Several weeks ago the toilet in the “children’s bathroom” had begun to misbehave. It would flush – in the sense that the water (and some proportion of other items therein) would leave the premises via the usual method of the sewage pipe. However, it did not flush with the same amount of gusto we had become accustomed to, and would often leave unsavoury reminders of recent interactions with said toilet.
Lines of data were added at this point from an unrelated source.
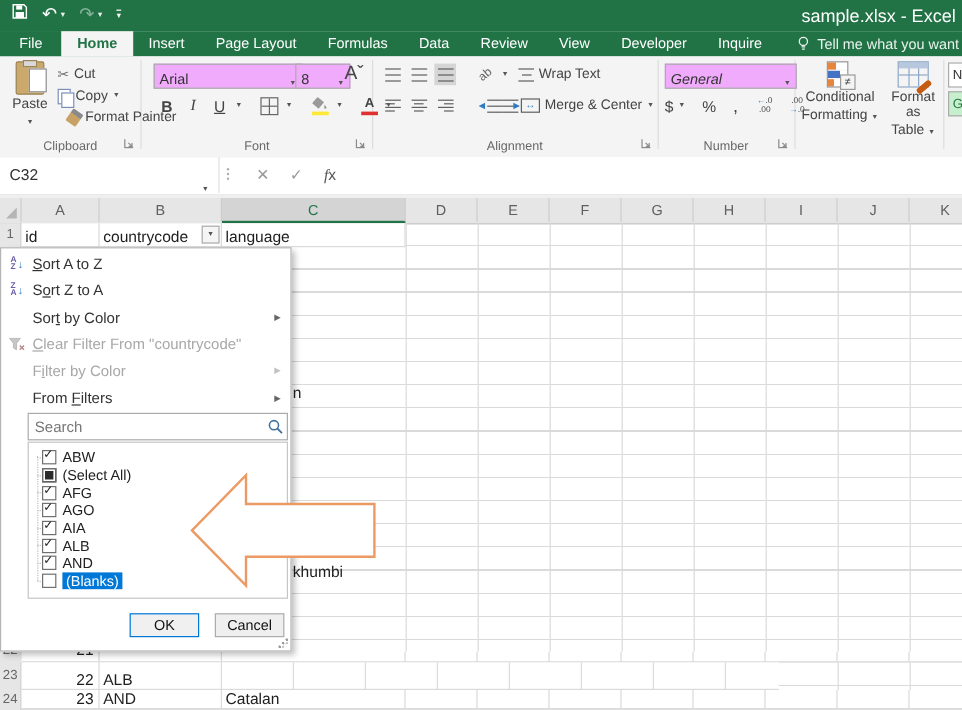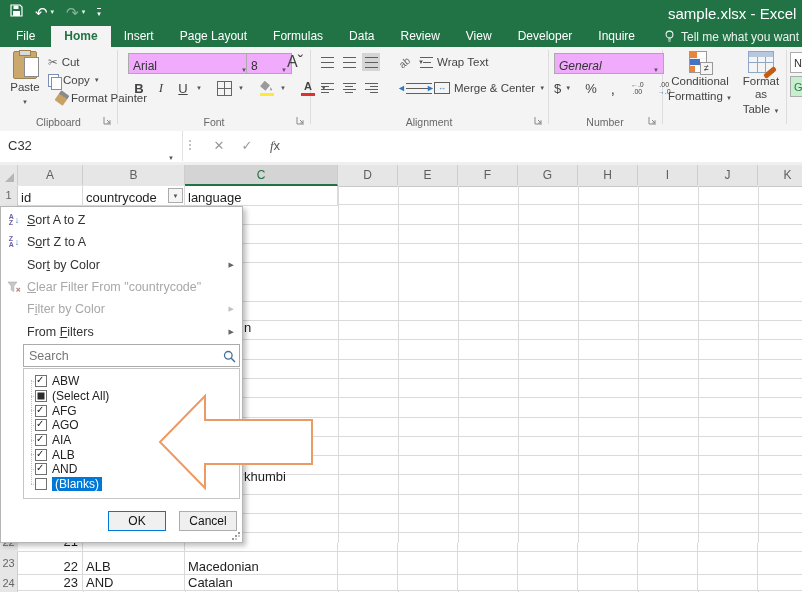--- a/index.html
+++ b/index.html
@@ -290,21 +290,21 @@
             <i></i>
             <i></i>
           </span>
         </span>
       <span style="width:8px"></span>
       <span class="sq">
           <span style="display:inline-block;transform:rotate(-40deg);font-size:10px;color:#5f5f5f;">ab</span>
         </span>
       <span class="carat">▼</span>
     </div>
-    <div class="rowbtn" style="left:420px;top:6px;">
+    <div class="rowbtn" style="left:432px;top:6px;">
       <span class="lines c">
           <i></i>
           <i></i>
           <i></i>
         </span>
       <span>Wrap Text</span>
     </div>
     <div class="rowbtn" style="left:318px;top:32px;">
       <span class="sq">
           <span class="lines l">
@@ -475,21 +475,20 @@
       <div class="cell" style="width:60px;"></div>
     <div class="cell" style="width:60px;"></div>
       <div class="cell" style="width:60px;"></div>
     <div class="cell" style="width:60px;"></div>
       <div class="cell" style="width:44px;border-right:none;"></div>
   </div>
   <div class="rnum" style="top:551.5px;height:23px;line-height:23px;">23</div>
   <div class="cellrow" style="top:551.5px;height:23px;">
     <div class="cell num" style="width:65px;">22</div>
     <div class="cell" style="width:102px;">ALB</div>
-    <div class="cell" style="width:153px;">Macedonian</div>
     <div class="cell" style="width:60px;"></div>
       <div class="cell" style="width:60px;"></div>
     <div class="cell" style="width:60px;"></div>
       <div class="cell" style="width:60px;"></div>
     <div class="cell" style="width:60px;"></div>
       <div class="cell" style="width:60px;"></div>
     <div class="cell" style="width:60px;"></div>
       <div class="cell" style="width:44px;border-right:none;"></div>
   </div>
   <div class="rnum" style="top:574.5px;height:16.5px;line-height:16.5px;">24</div>

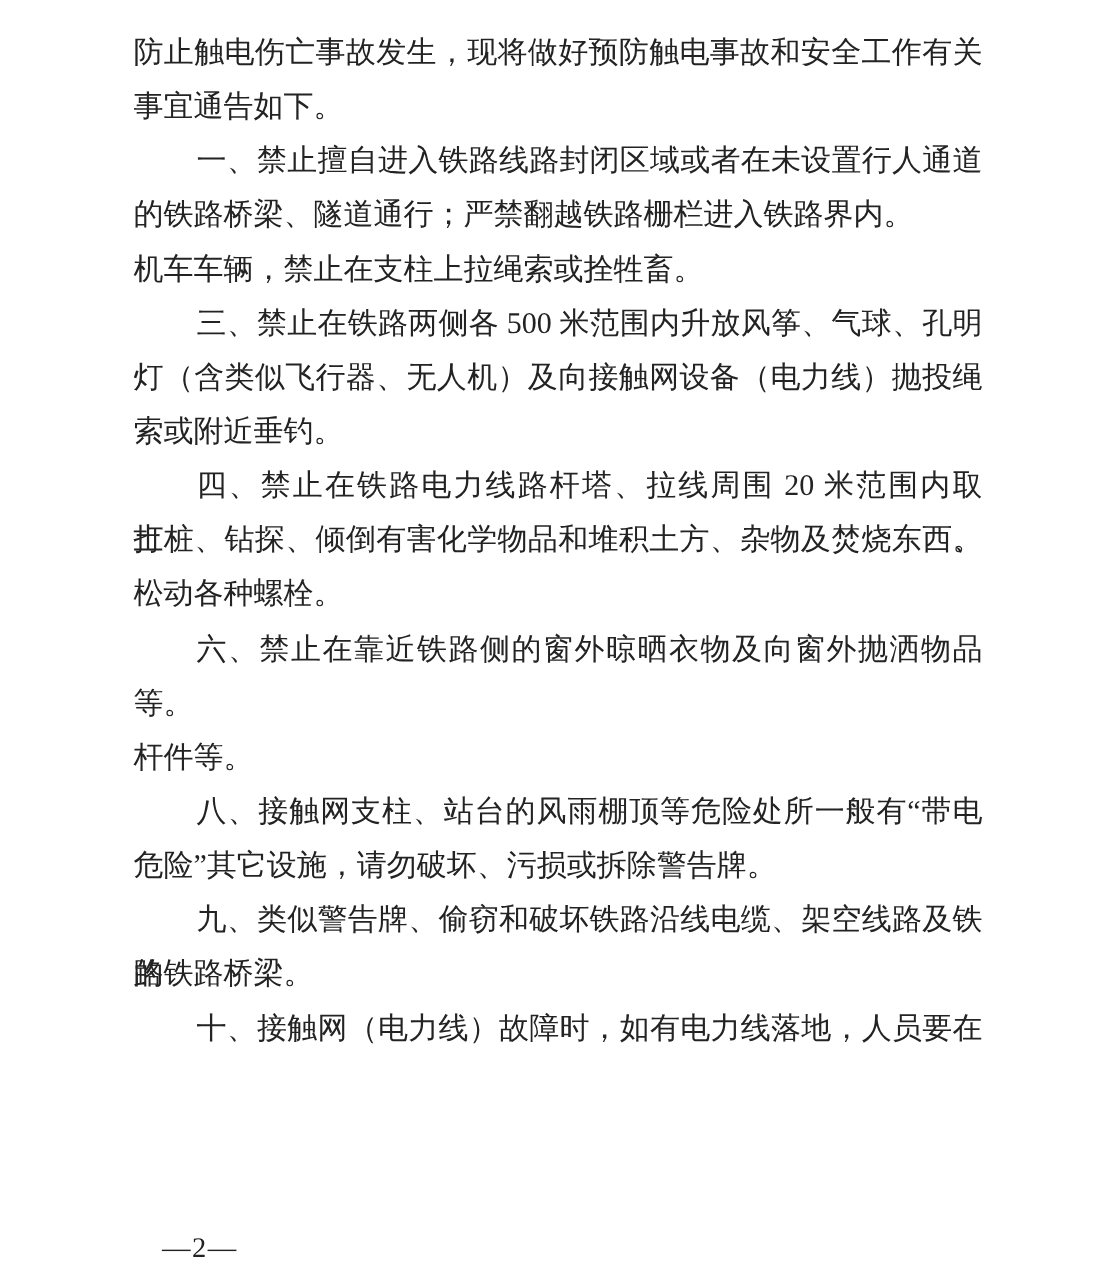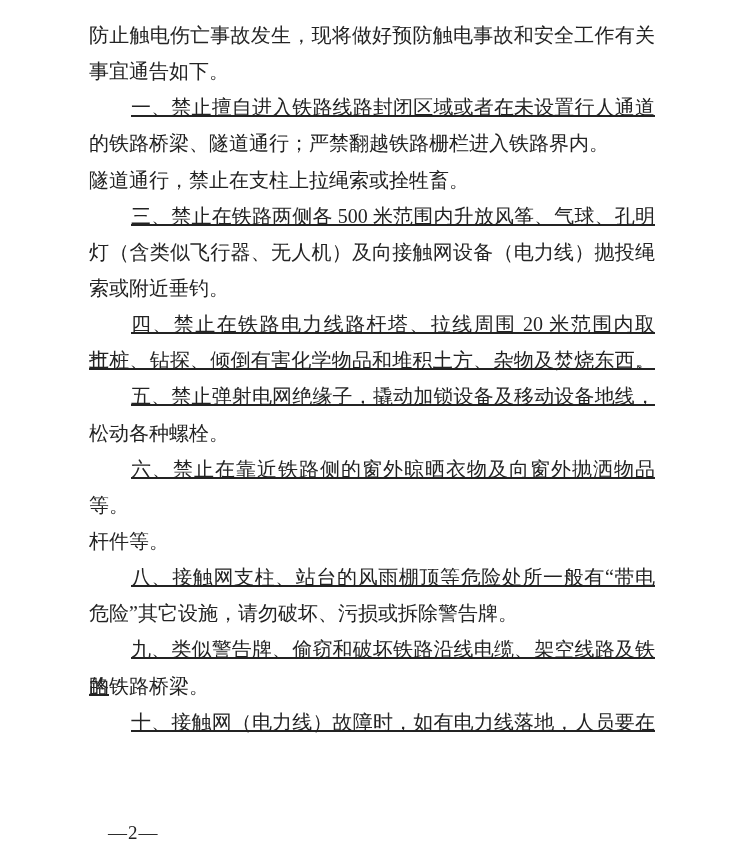--- a/index.html
+++ b/index.html
@@ -23,21 +23,20 @@
     font-size: 20px;
     color: #232323;
   }
   .line {
     height: 36.15px;
     line-height: 36.15px;
     white-space: nowrap;
   }
   .line.indent {
     text-indent: 42px;
-    text-decoration: underline;
   }
   .line.justify {
     white-space: normal;
     text-align: justify;
     text-align-last: justify;
   }
   .page-number {
     position: absolute;
     left: 108px;
     top: 820px;
@@ -50,27 +49,26 @@
 </head>
 <body>
 
 <div class="page">
   <div class="text-block">
 
   <div class="line justify">防止触电伤亡事故发生，现将做好预防触电事故和安全工作有关</div>
       <div class="line">事宜通告如下。</div>
       <div class="line indent justify">一、禁止擅自进入铁路线路封闭区域或者在未设置行人通道</div>
       <div class="line">的铁路桥梁、隧道通行；严禁翻越铁路栅栏进入铁路界内。</div>
-      <div class="line">隧道通行，禁止在支柱上拉绳索或拴牲畜。</div>
+      <div class="line">机车车辆，禁止在支柱上拉绳索或拴牲畜。</div>
       <div class="line indent justify">三、禁止在铁路两侧各 500 米范围内升放风筝、气球、孔明</div>
       <div class="line justify">灯（含类似飞行器、无人机）及向接触网设备（电力线）抛投绳</div>
       <div class="line">索或附近垂钓。</div>
       <div class="line indent justify">四、禁止在铁路电力线路杆塔、拉线周围 20 米范围内取土、</div>
       <div class="line justify">打桩、钻探、倾倒有害化学物品和堆积土方、杂物及焚烧东西。</div>
-      <div class="line indent justify">五、禁止弹射电网绝缘子，撬动加锁设备及移动设备地线，</div>
       <div class="line">松动各种螺栓。</div>
       <div class="line indent justify">六、禁止在靠近铁路侧的窗外晾晒衣物及向窗外抛洒物品</div>
       <div class="line">等。</div>
       <div class="line">杆件等。</div>
       <div class="line indent justify">八、接触网支柱、站台的风雨棚顶等危险处所一般有“带电</div>
       <div class="line">危险”其它设施，请勿破坏、污损或拆除警告牌。</div>
       <div class="line indent justify">九、类似警告牌、偷窃和破坏铁路沿线电缆、架空线路及铁路</div>
       <div class="line">的铁路桥梁。</div>
       <div class="line indent justify">十、接触网（电力线）故障时，如有电力线落地，人员要在</div>
     </div>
Being a family born in the UK, this was embarrassing to the point of pain.

My own stance was along the lines of “one of you lot blocked it – you sort it out” for several weeks. This is an easy stance to adopt when you have access to an unaffected en suite and there’s an additional 3rd. toilet in the house as well.

No. 2 offspring though is a delicate soul and of the opinion that men should offer women 100% equivalence… except where unblocking toilets is concerned, where she’s quite happy for sexism to endure. No. 3 offspring is of a practical nature and simply moved his business elsewhere. As it were.

Eventually though, the persistent calls to address the issue got to a stage where I took it upon myself to handle things once and for all. I began by canvassing family members for suggestions, but not being in possession of the requisite paperwork to obtain dynamite, I looked to my fellow citizens at Home Depot for potentially more practical advice.

Now, it must be said that these types of toilet blockage are a by-product (sorry!) of North American design, that require the “soil pipe” to exit the toilet downwards, instead of sideways as is common in the UK. This means that the water – plus anything it may be transporting – must negotiate a full tight curve both laterally and vertically. Since this obviously increases the chance of blockages, there is an associated line of products designed to assist with that very situation… and help with the economy.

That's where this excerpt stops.